ASP.NET agencies deal with IIS Web Deploy losing the SSL binding after a deploy (Application Initialization preloads HTTP and caches HTTP-flavored absolute URLs into the warm pool), Windows Server CRL fetch timeouts on outbound HTTPS calls when default-deny firewall rules block the CRL distribution point (looks like a third-party API outage but is internal firewall config), and Kestrel behind reverse proxy generating HTTP URLs in Url.Action() when ForwardedHeaders middleware can't read X-Forwarded-Proto after an nginx hardening change strips the header.

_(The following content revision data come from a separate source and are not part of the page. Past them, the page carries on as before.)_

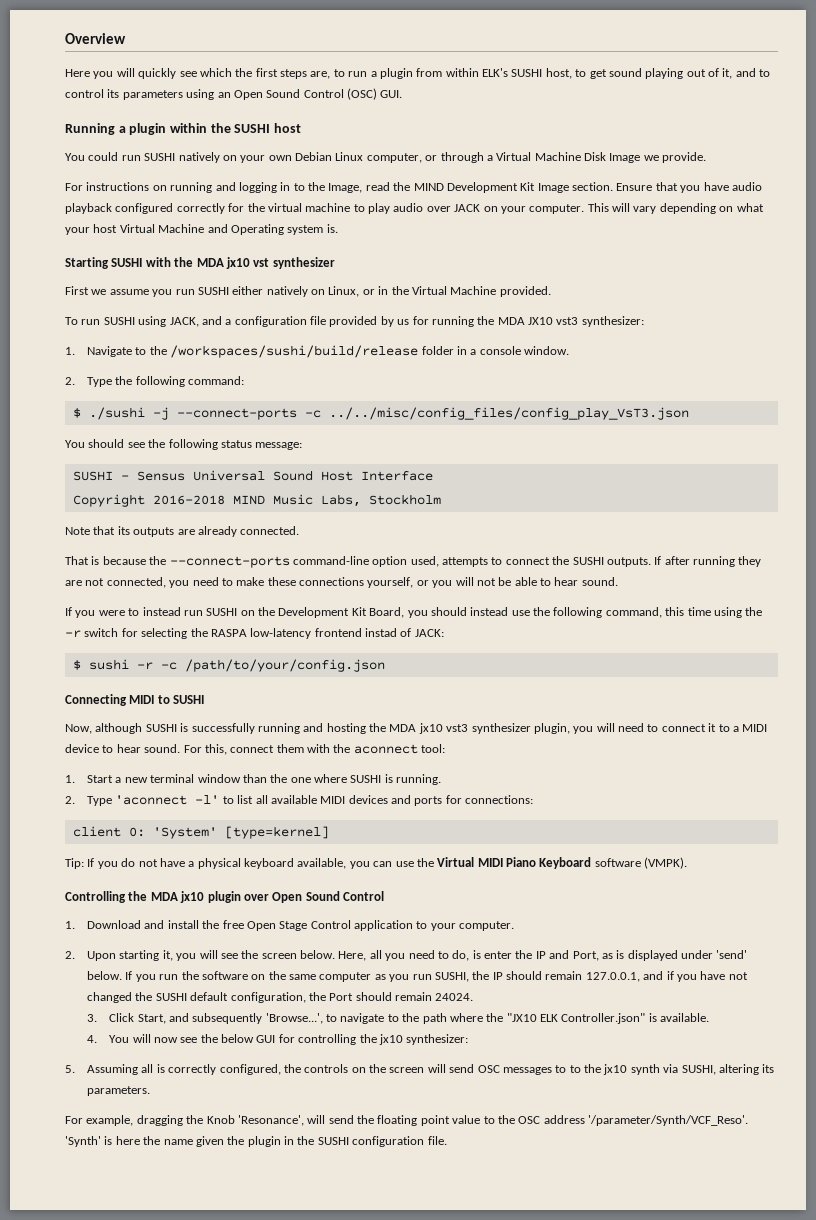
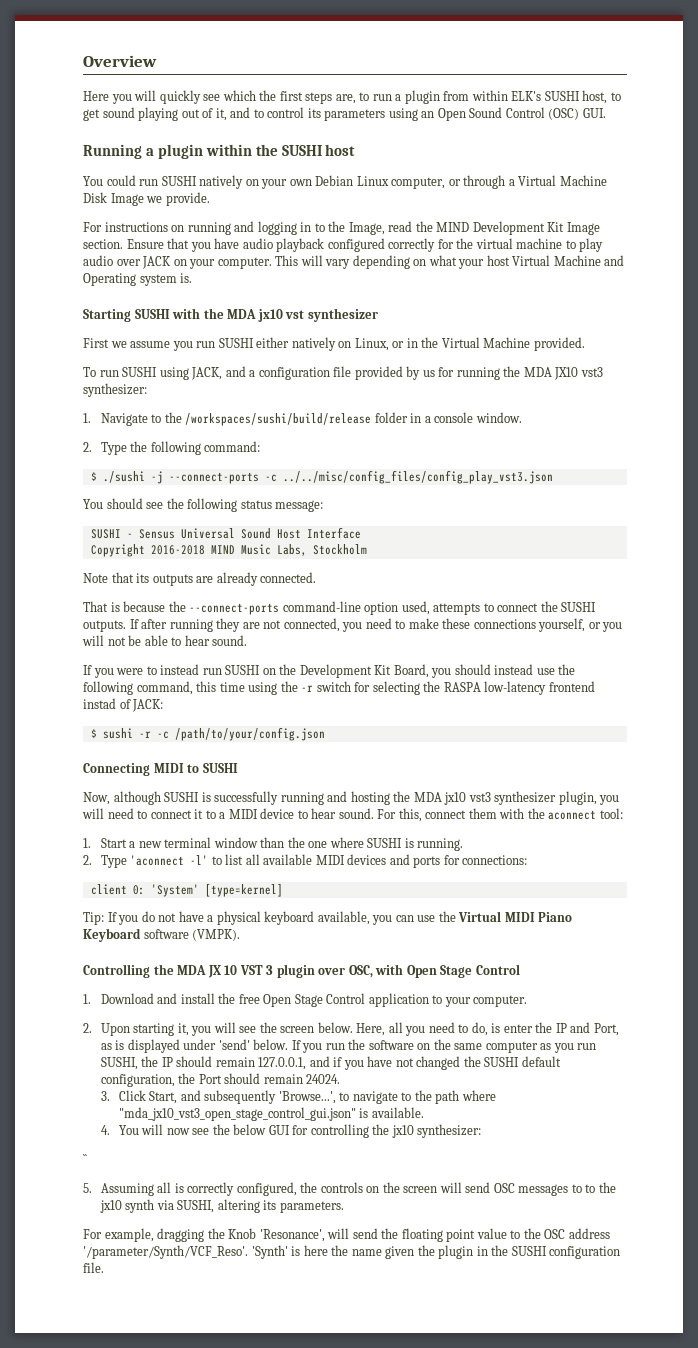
- $ ./sushi -j --connect-ports -c ../../misc/config_files/config_play_VsT3.json
+ $ ./sushi -j --connect-ports -c ../../misc/config_files/config_play_vst3.json
- Controlling the MDA jx10 plugin over Open Sound Control
+ Controlling the MDA JX 10 VST 3 plugin over OSC, with Open Stage Control
- 3. Click Start, and subsequently 'Browse...', to navigate to the path where the "JX10 ELK Controller.json" is available.
+ 3. Click Start, and subsequently 'Browse...', to navigate to the path where "mda_jx10_vst3_open_stage_control_gui.json" is available.
+ ``

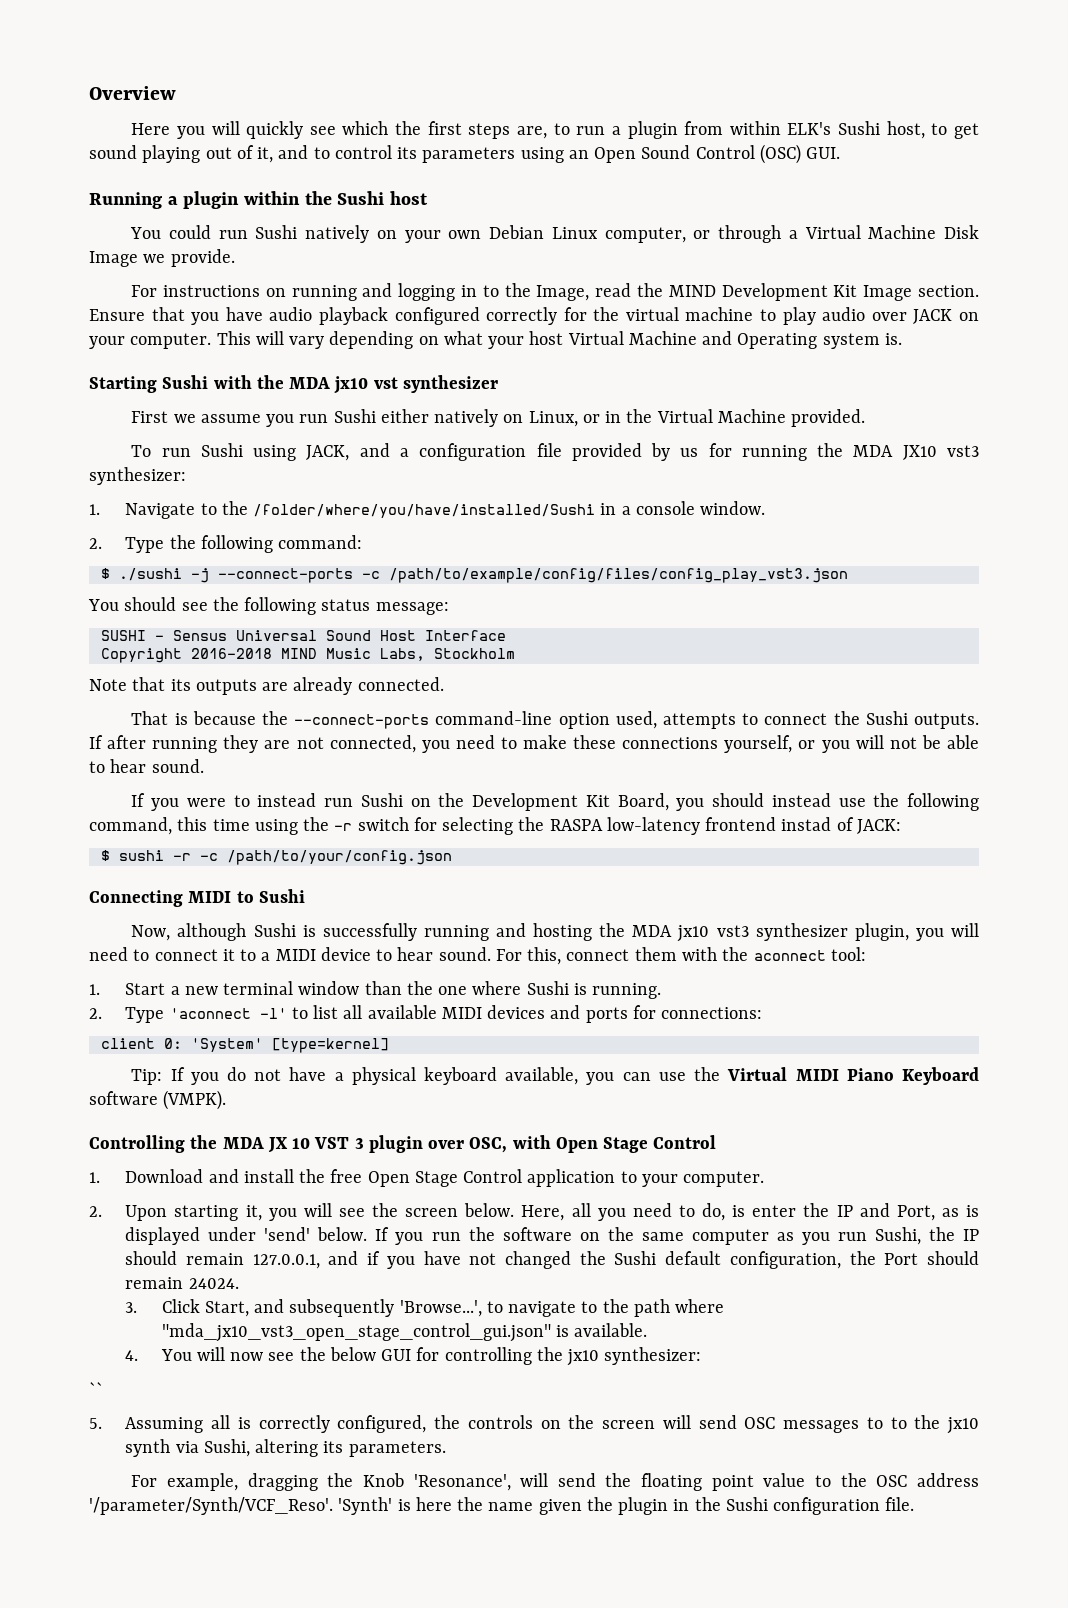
- Here you will quickly see which the first steps are, to run a plugin from within ELK's SUSHI host, to get sound playing out of it, and to control its parameters using an Open Sound Control (OSC) GUI.
+ Here you will quickly see which the first steps are, to run a plugin from within ELK's Sushi host, to get sound playing out of it, and to control its parameters using an Open Sound Control (OSC) GUI.
- Running a plugin within the SUSHI host
+ Running a plugin within the Sushi host
- You could run SUSHI natively on your own Debian Linux computer, or through a Virtual Machine Disk Image we provide.
+ You could run Sushi natively on your own Debian Linux computer, or through a Virtual Machine Disk Image we provide.
- Starting SUSHI with the MDA jx10 vst synthesizer
+ Starting Sushi with the MDA jx10 vst synthesizer
- First we assume you run SUSHI either natively on Linux, or in the Virtual Machine provided.
+ First we assume you run Sushi either natively on Linux, or in the Virtual Machine provided.
- To run SUSHI using JACK, and a configuration file provided by us for running the MDA JX10 vst3 synthesizer:
+ To run Sushi using JACK, and a configuration file provided by us for running the MDA JX10 vst3 synthesizer:
- 1. Navigate to the /workspaces/sushi/build/release folder in a console window.
+ 1. Navigate to the /folder/where/you/have/installed/Sushi in a console window.
- $ ./sushi -j --connect-ports -c ../../misc/config_files/config_play_vst3.json
+ $ ./sushi -j --connect-ports -c /path/to/example/config/files/config_play_vst3.json
- That is because the --connect-ports command-line option used, attempts to connect the SUSHI outputs.
+ That is because the --connect-ports command-line option used, attempts to connect the Sushi outputs.
- If you were to instead run SUSHI on the Development Kit Board, you should instead use the following command, this time using the -r switch for selecting the RASPA low-latency frontend instad of JACK:
+ If you were to instead run Sushi on the Development Kit Board, you should instead use the following command, this time using the -r switch for selecting the RASPA low-latency frontend instad of JACK:
- Connecting MIDI to SUSHI
+ Connecting MIDI to Sushi
- Now, although SUSHI is successfully running and hosting the MDA jx10 vst3 synthesizer plugin, you will need to connect it to a MIDI device to hear sound.
+ Now, although Sushi is successfully running and hosting the MDA jx10 vst3 synthesizer plugin, you will need to connect it to a MIDI device to hear sound.
- 1. Start a new terminal window than the one where SUSHI is running.
+ 1. Start a new terminal window than the one where Sushi is running.
- If you run the software on the same computer as you run SUSHI, the IP should remain 127.0.0.1, and if you have not changed the SUSHI default configuration, the Port should remain 24024.
+ If you run the software on the same computer as you run Sushi, the IP should remain 127.0.0.1, and if you have not changed the Sushi default configuration, the Port should remain 24024.
- 5. Assuming all is correctly configured, the controls on the screen will send OSC messages to to the jx10 synth via SUSHI, altering its parameters.
+ 5. Assuming all is correctly configured, the controls on the screen will send OSC messages to to the jx10 synth via Sushi, altering its parameters.
- 'Synth' is here the name given the plugin in the SUSHI configuration file.
+ 'Synth' is here the name given the plugin in the Sushi configuration file.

IIS deploys via Web Deploy or msdeploy can drop the SSL binding when the deploy package overwrites the site config without preserving the existing cert binding. After deploy, the site falls back to HTTP-only binding or a self-signed cert. IIS Application Initialization preloads pages over HTTP and caches the warm pool with HTTP-only state — by the time a real user request hits over HTTPS, the cached pool returns HTTP redirect targets in the response payload
An ASP.NET agency deploys a client e-commerce app to IIS on Windows Server via Visual Studio Web Deploy. The deploy succeeds; IIS reports the site as running. The deploy package included a default applicationHost.config snippet that does not preserve the SSL binding the agency had configured manually months earlier. The site's 443 binding is now bound to a self-signed Personal store cert instead of the WebHosting store cert with the proper chain. Application Initialization warmup hits the home page over HTTP (because the redirect rule maps HTTP to HTTPS but warmup runs before the redirect rule is evaluated)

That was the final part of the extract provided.